The next ad, for Cadbury's Mini Rolls, is also about freeing things; this time your inner child. I'm not sure if it's meant to be the start of a campaign but it's a campaignable thought that could lead to some fine executions. I'm not sure it's quite hit its stride yet. Maybe this is because Jeff's inner child in the ad I saw sounded rather like Orville.
Talking of animals, here's Sid the Slug's print campaign for the Food Standards Agency, castigating the evils of salt. I was brought up thinking that salt, milk, eggs, butter, bread and nuts were good for you. Now, they're all apparently cholesterol-crazed killers on a par with Pol Pot.
So Sid's got his work cut out to convince me.
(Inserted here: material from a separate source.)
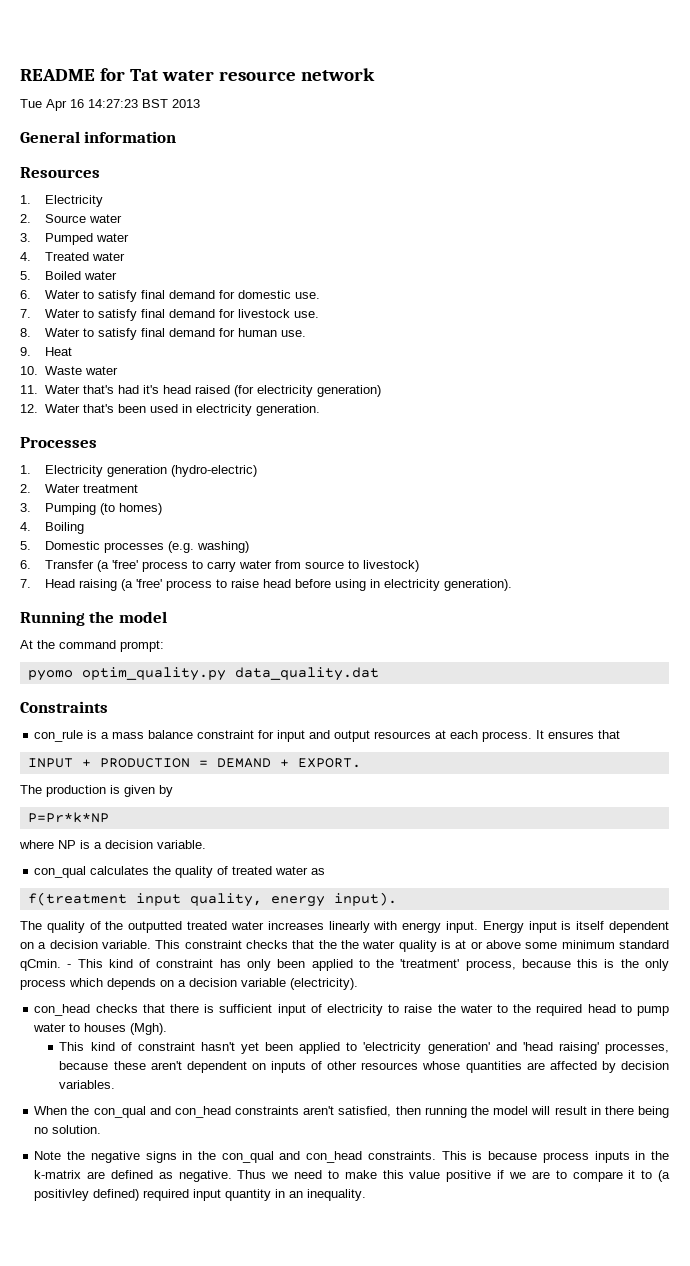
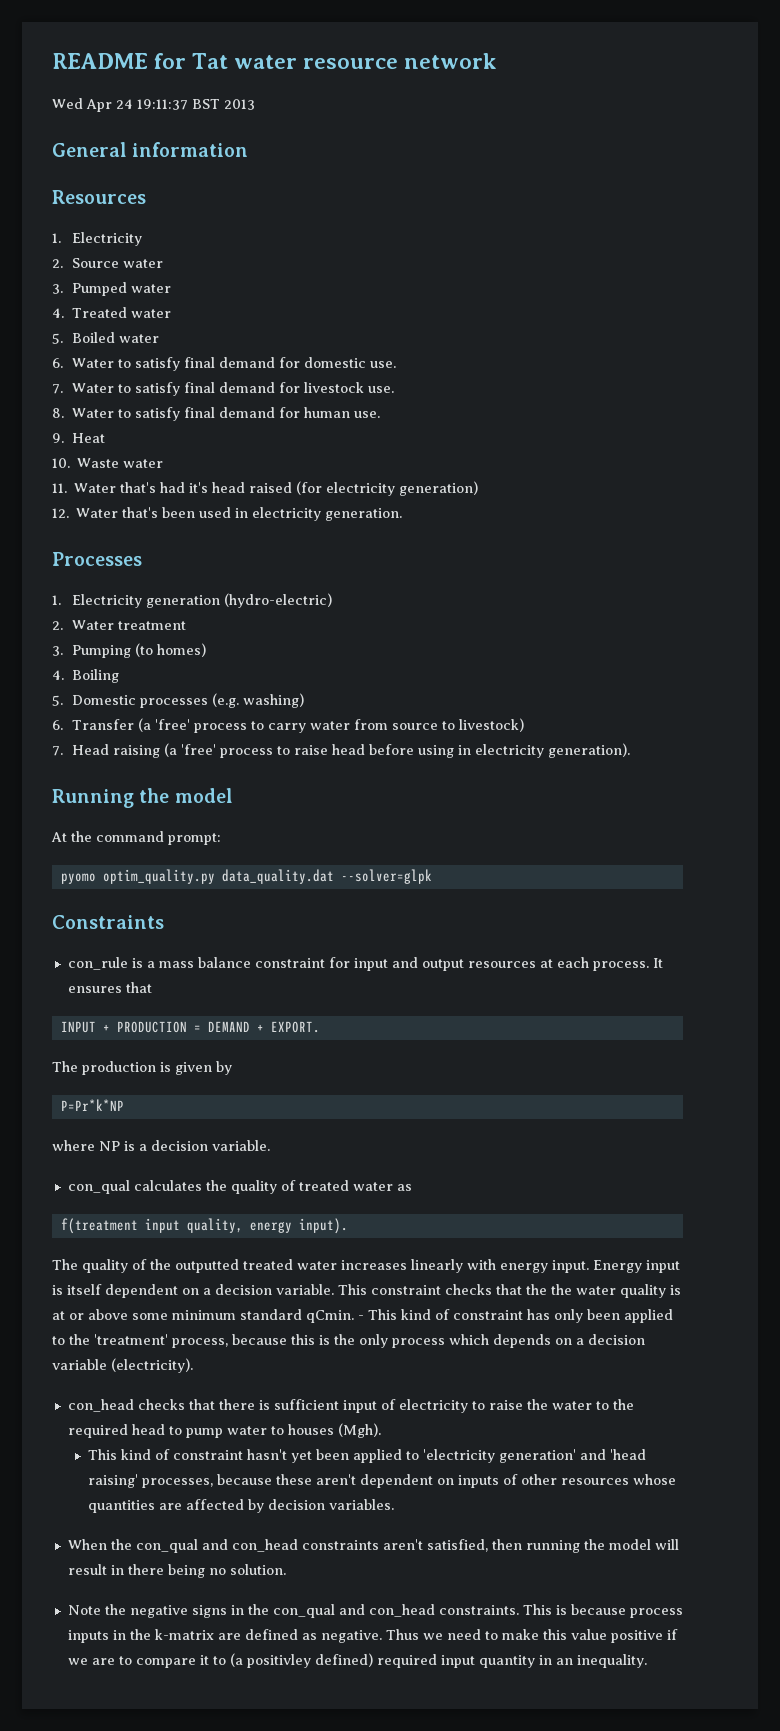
- Tue Apr 16 14:27:23 BST 2013
+ Wed Apr 24 19:11:37 BST 2013
- pyomo optim_quality.py data_quality.dat
+ pyomo optim_quality.py data_quality.dat --solver=glpk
Having said that, Sid is noticeable in a rather disgusting way, his connection with salt is clever and, as the maestro Webster proved, there's nothing like having a cuddly animal to create a brilliant campaign with legs. But then all his animals had legs too.
If the previous two ads show the difficulties of starting a great campaign, the next explores the perils of evolving a great one. While not being a one-line campaign, Batchelors Super Noodles has created a brilliant campaign/brand ethos by doing ads of dizzyingly high creativity and splendidly poor taste. This latest execution is respectable but in such mould-breaking company, it seems timid. Has PC-ness crept in? I hope not.
There is probably no more famous endline than: "Have a break. Have a Kit Kat." So to change it is a bit like farting in front of the Queen.
Maybe it has to be done but the penalty could be ferocious. Actually the old line, with some notable exceptions, was sometimes better than the executions that preceded it. With the new campaign, " Make the most of your break", it may be the reverse.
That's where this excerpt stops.